* _YOUR ASSIGNMENT_
With the pictures set aside, reproduce each entry precisely as it reads.

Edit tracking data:
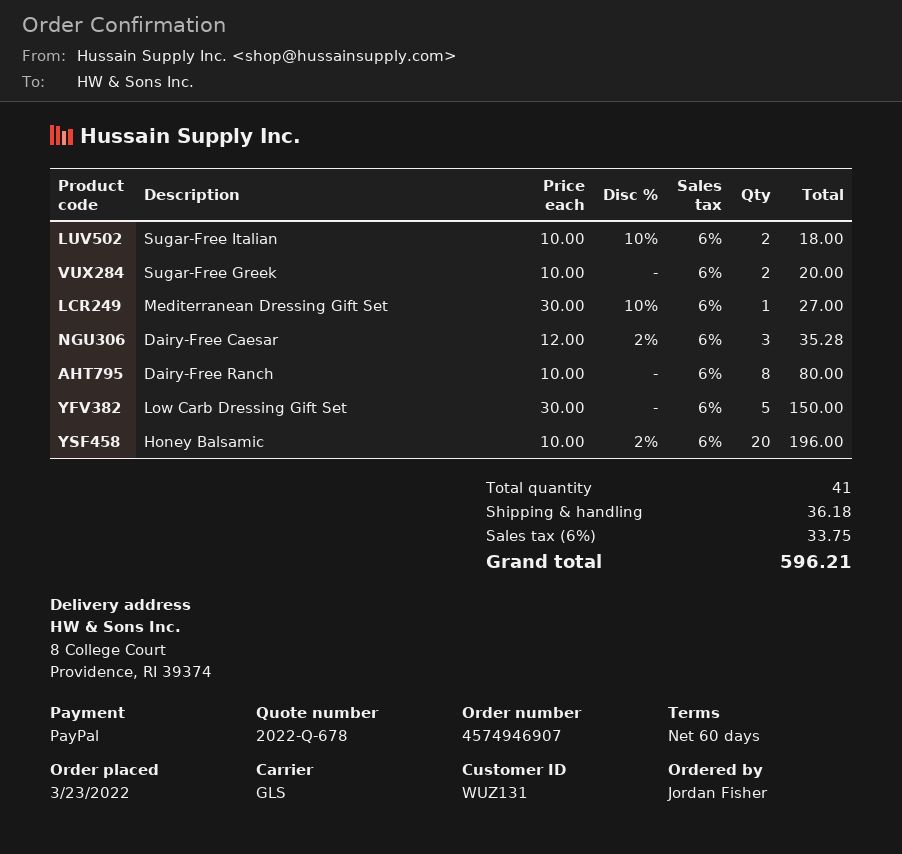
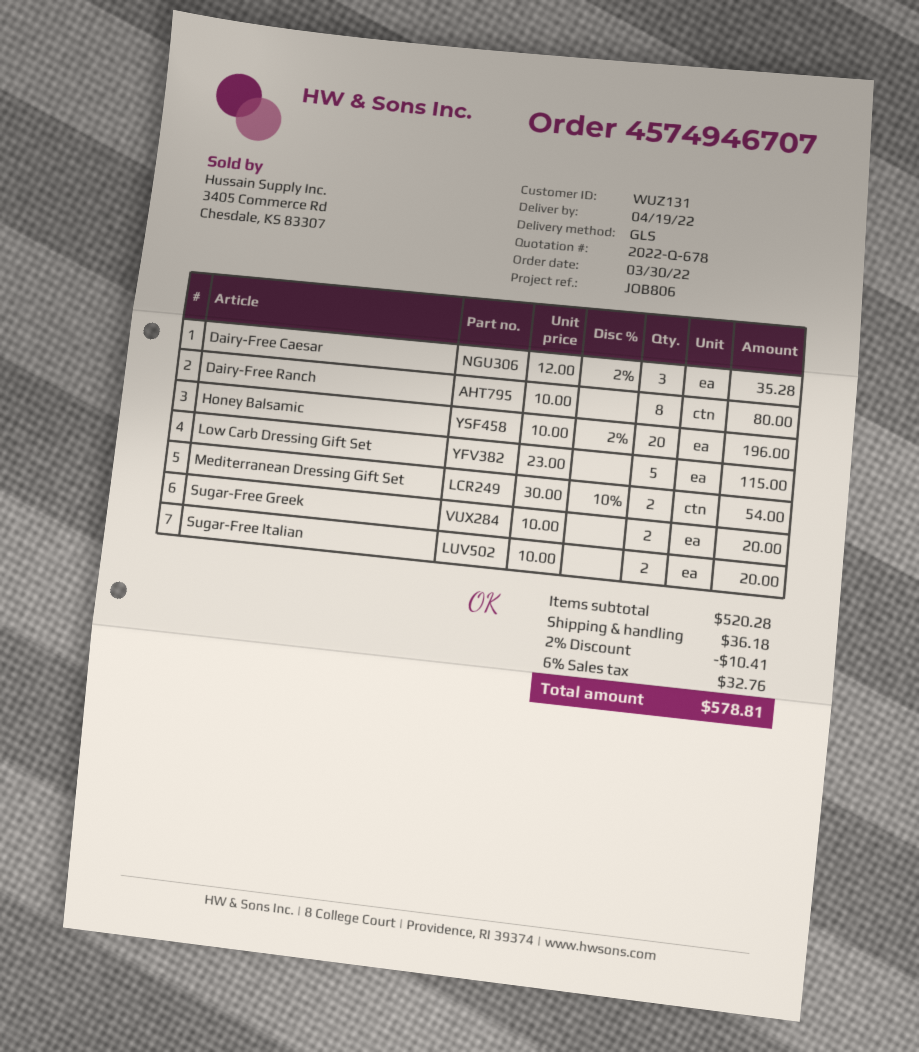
order number: 4574946907 -> 4574946707
order date: 2022-03-23 -> 2022-03-30
Sugar-Free Italian: 2 x 10.00 - 10% = 18.00 -> 2 x 10.00 = 20.00
Mediterranean Dressing Gift Set: 1 x 30.00 - 10% = 27.00 -> 2 x 30.00 - 10% = 54.00
Low Carb Dressing Gift Set: 5 x 30.00 = 150.00 -> 5 x 23.00 = 115.00
discount: none -> 2% = 10.41
tax: 6% = 33.75 -> 6% = 32.76
total: 596.21 -> 578.81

* _OUTPUT OF THE TASK_
order number: 4574946907 -> 4574946707
order date: 2022-03-23 -> 2022-03-30
Sugar-Free Italian: 2 x 10.00 - 10% = 18.00 -> 2 x 10.00 = 20.00
Mediterranean Dressing Gift Set: 1 x 30.00 - 10% = 27.00 -> 2 x 30.00 - 10% = 54.00
Low Carb Dressing Gift Set: 5 x 30.00 = 150.00 -> 5 x 23.00 = 115.00
discount: none -> 2% = 10.41
tax: 6% = 33.75 -> 6% = 32.76
total: 596.21 -> 578.81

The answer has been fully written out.